HER Catalytic Activity of Electrodeposited Ni-P Nanowires under the Influence of Magnetic Field

1Department of Materials Science and Engineering, Da-Yeh University, Da-Tsuen, Changhua 515, Taiwan
2Department of Electrical Engineering, Da-Yeh University, Da-Tsuen, Changhua 515, Taiwan
3Department of Mechanical Engineering, National Taipei University of Technology, Taipei 106, Taiwan

Received 23 November 2012; Accepted 26 June 2013

Academic Editor: Jie-Fang Zhu

Copyright © 2013 Hung-Bin Lee et al. This is an open access article distributed under the Creative Commons Attribution License, which permits unrestricted use, distribution, and reproduction in any medium, provided the original work is properly cited.


Nickel alloy electrodes both in plane and nanowire morphologies were fabricated by electrodeposition in sulfamate bath.

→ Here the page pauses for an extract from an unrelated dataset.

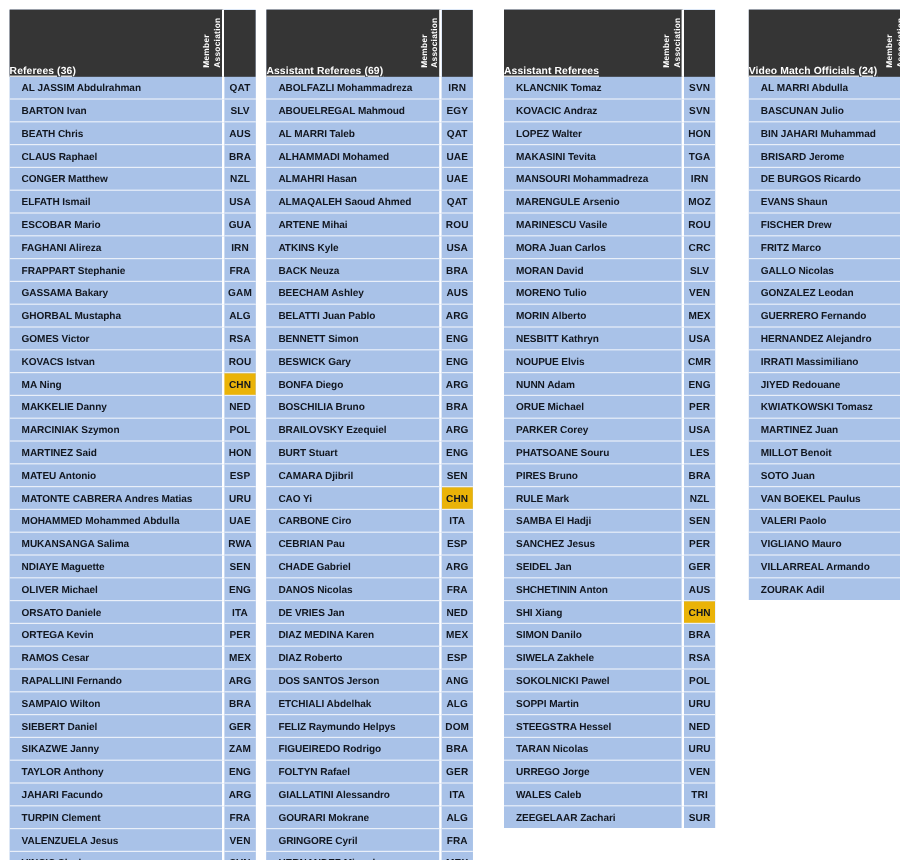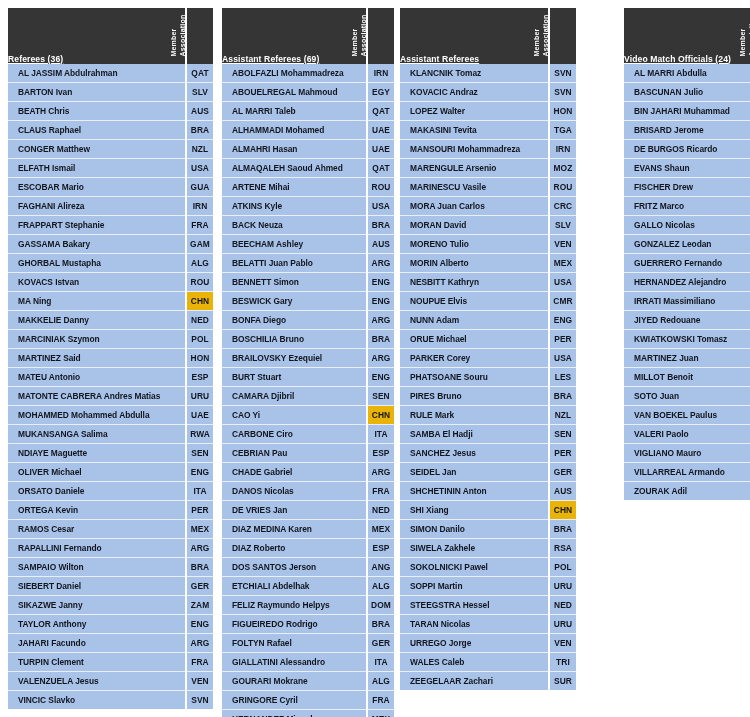"Assistant Referees" .c3 { left: 400px -> 420px }
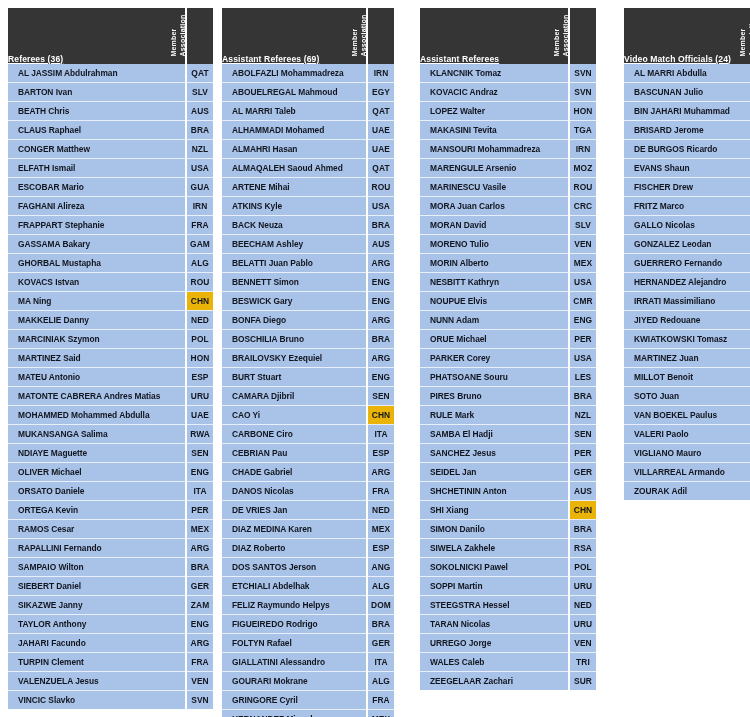"GOMES Victor" tr { html: none -> <tr> <td>GOMES Victor</td> <td>RSA</td> </tr> }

With the increasing concentration of phosphorous acid in the electrolyte, the P content in the deposition increased accordingly. In the meantime, the grain refined and even became amorphous in microstructure as the P content was raised. For the nanowire electrode, vibrating sample magnetometer (VSM) measurement showed that its coercivity was anisotropic and decreased with P-content. In addition, the easy axis for magnetization of the electrode was parallel to the axial direction of nanowire. The electrocatalytic activity measurement of the electrode in 0.5 M H2SO4 electrolyte showed that the nanowire electrode had higher activity than the plane one, and the alloying of P in Ni electrode raised its hydrogen evolution reaction (HER) performance. The enhanced performance of nanowire electrode was attributed to the smaller and more uniform hydrogen bubbles generated in HER reaction. Finally, the applied magnetic field (3.2 T) improved significantly the HER activity of Ni but not Ni-P electrode. By using nanowire morphology and applying magnetic field, the current density at −0.75 V HER stability test of the Ni electrode increased fourfold more than its plane counterpart.